◆ **About this task**
Would you restate every entry that follows, word for word, and leave out the pictures?

◆ **Input material**
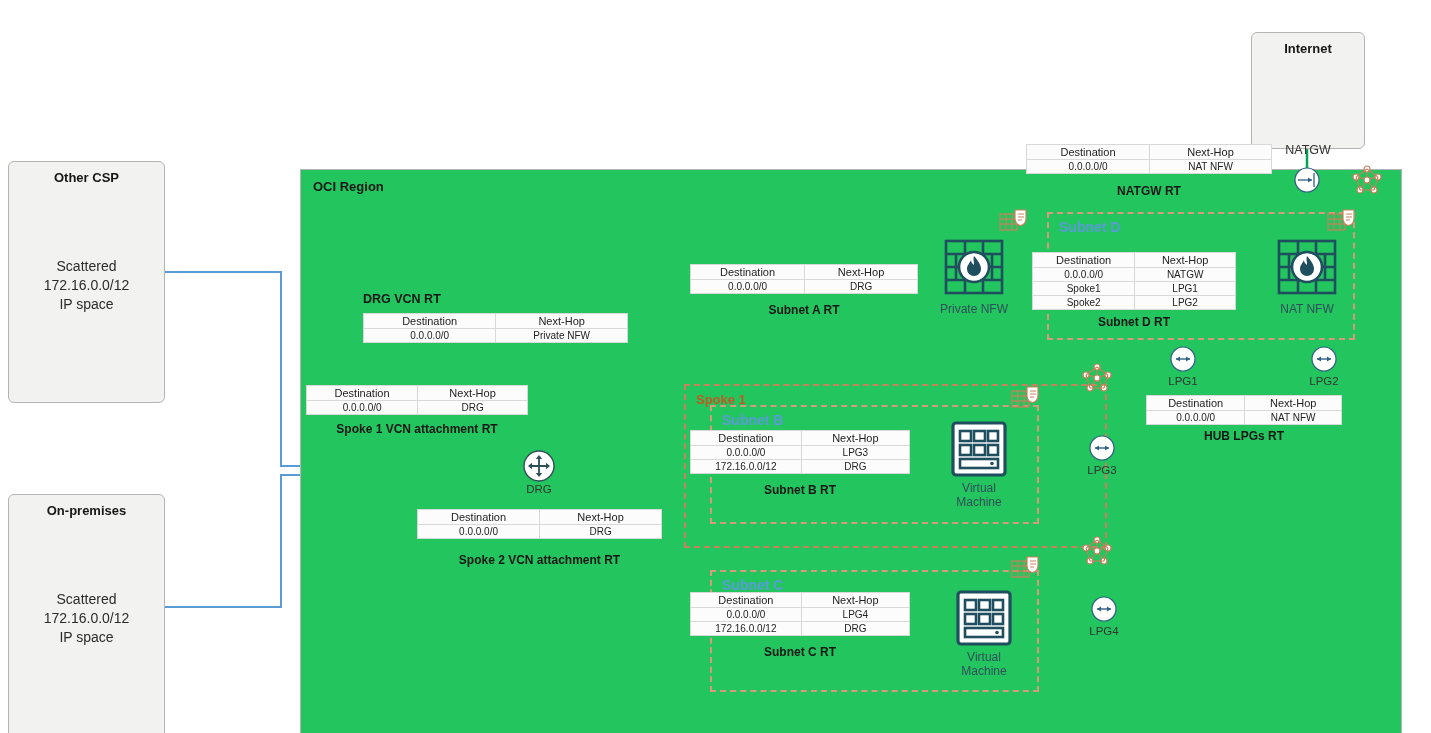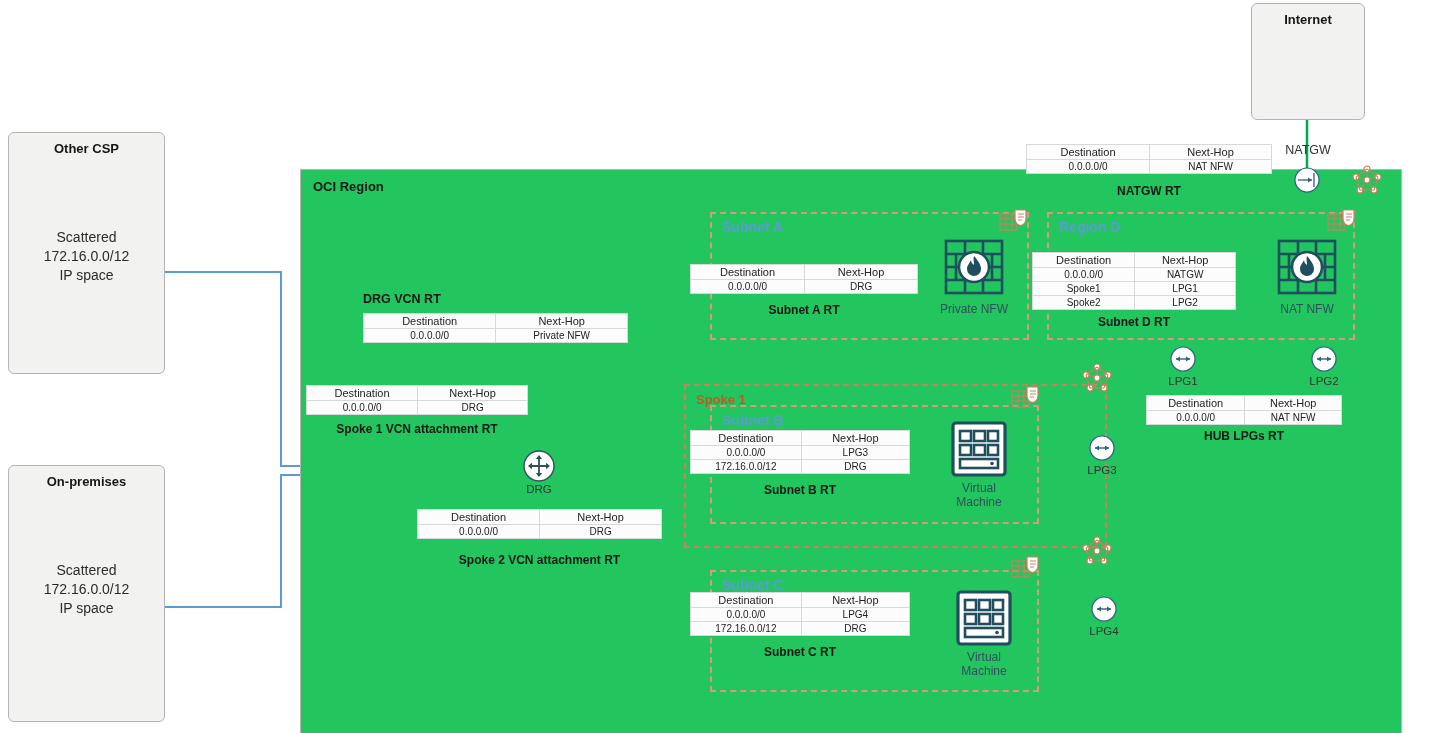--- a/index.html
+++ b/index.html
@@ -8,7 +8,7 @@
 
   
   .solidbox{
-    position:absolute;background:#f2f2f0;border:1px solid #b4b4b4;border-radius:6px;
+    position:absolute;background:#f2f2f0;border:1px solid #b4b4b4;border-radius:6px;margin-top:29px;
   }
   .solidbox-title{
     position:absolute;left:0;right:0;top:8px;text-align:center;

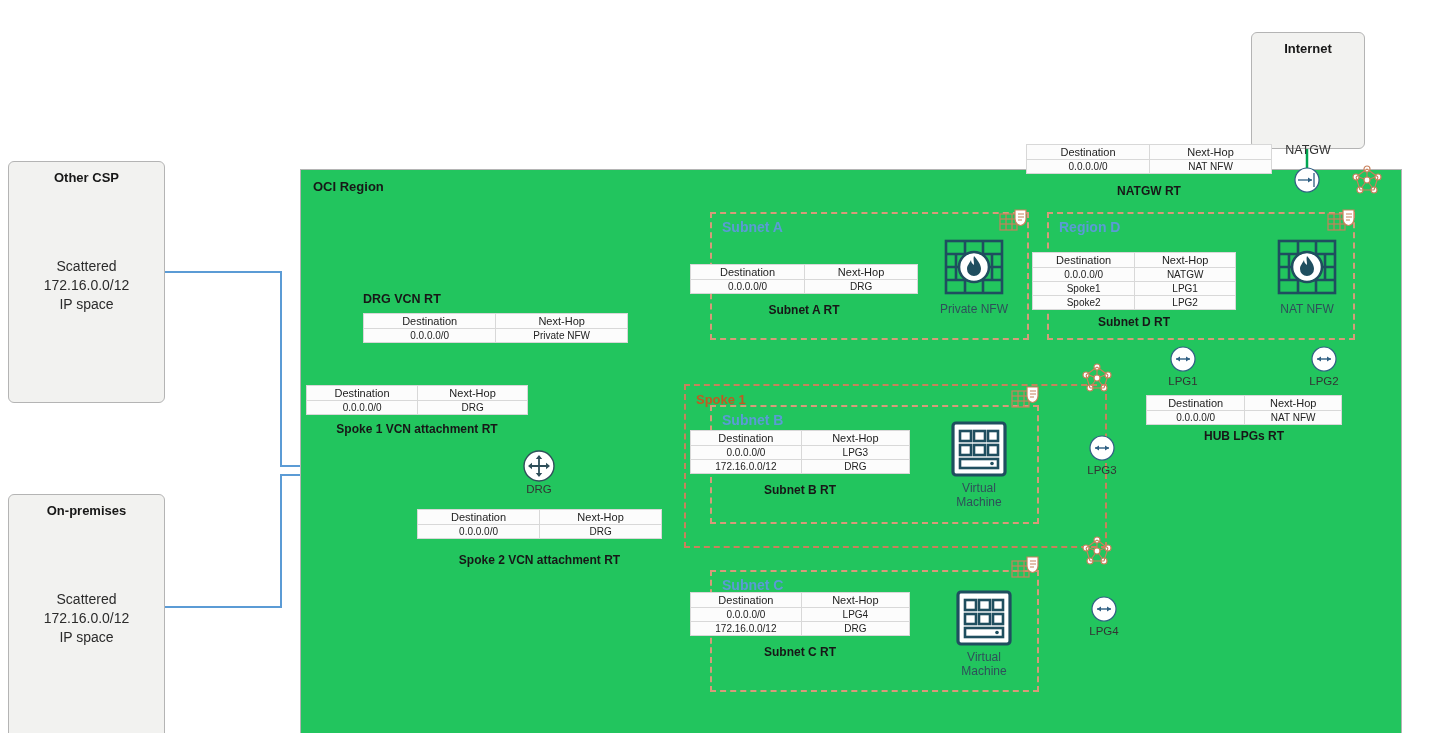--- a/index.html
+++ b/index.html
@@ -126,9 +126,6 @@
   </div>
 
 
-  <div class="dash-inner" style="left:710px;top:212px;width:315px;height:124px;">
-    <div class="dlabel">Subnet A</div>
-  </div>
 
   <div class="dash-inner" style="left:1047px;top:212px;width:304px;height:124px;">
     <div class="dlabel">Region D</div>

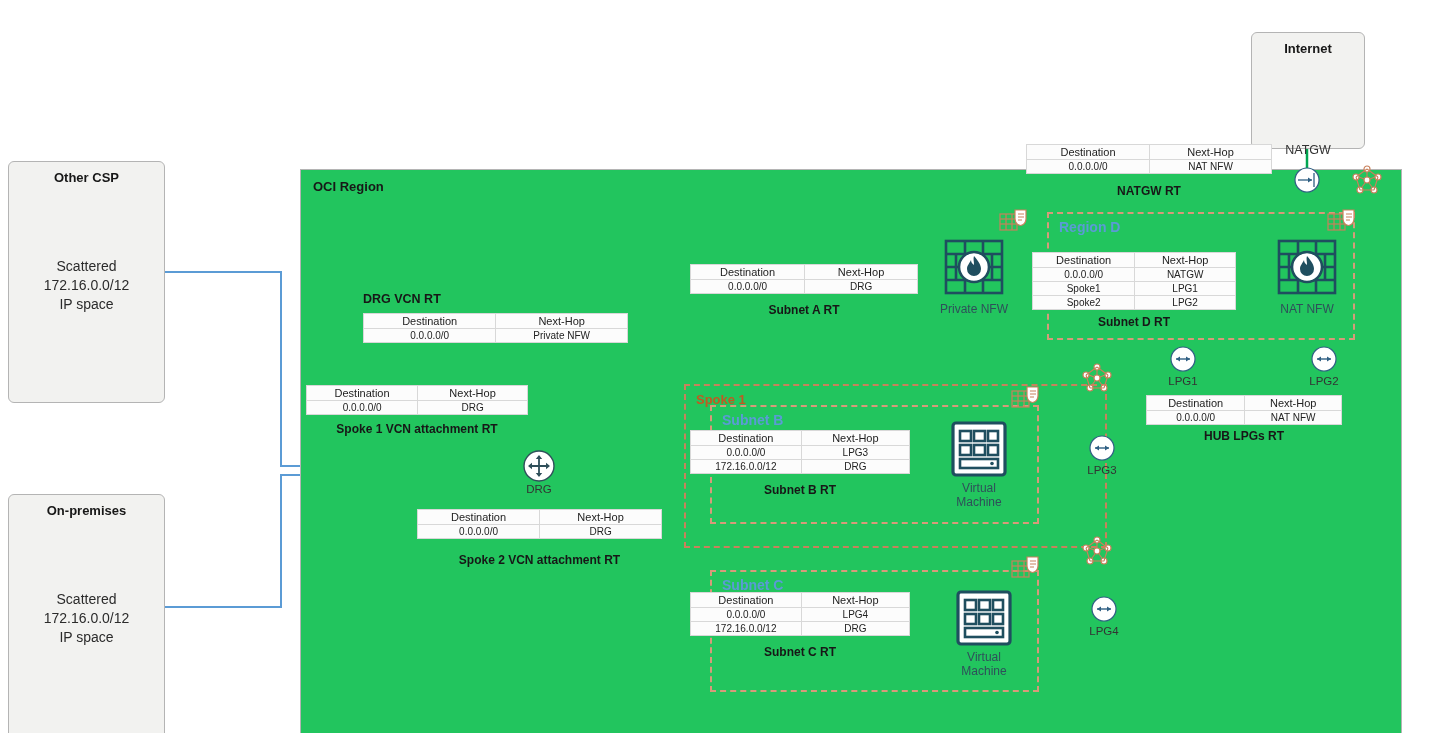--- a/index.html
+++ b/index.html
@@ -128,7 +128,7 @@
 
 
   <div class="dash-inner" style="left:1047px;top:212px;width:304px;height:124px;">
-    <div class="dlabel">Region D</div>
+    <div class="dlabel">Subnet D</div>
   </div>
 
   <div class="dash-outer" style="left:684px;top:372px;width:419px;height:160px;margin-top:12px;">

◆ **Answer to this exercise**
--- a/index.html
+++ b/index.html
@@ -8,7 +8,7 @@
 
   
   .solidbox{
-    position:absolute;background:#f2f2f0;border:1px solid #b4b4b4;border-radius:6px;
+    position:absolute;background:#f2f2f0;border:1px solid #b4b4b4;border-radius:6px;margin-top:29px;
   }
   .solidbox-title{
     position:absolute;left:0;right:0;top:8px;text-align:center;

--- a/index.html
+++ b/index.html
@@ -126,9 +126,6 @@
   </div>
 
 
-  <div class="dash-inner" style="left:710px;top:212px;width:315px;height:124px;">
-    <div class="dlabel">Subnet A</div>
-  </div>
 
   <div class="dash-inner" style="left:1047px;top:212px;width:304px;height:124px;">
     <div class="dlabel">Region D</div>

--- a/index.html
+++ b/index.html
@@ -128,7 +128,7 @@
 
 
   <div class="dash-inner" style="left:1047px;top:212px;width:304px;height:124px;">
-    <div class="dlabel">Region D</div>
+    <div class="dlabel">Subnet D</div>
   </div>
 
   <div class="dash-outer" style="left:684px;top:372px;width:419px;height:160px;margin-top:12px;">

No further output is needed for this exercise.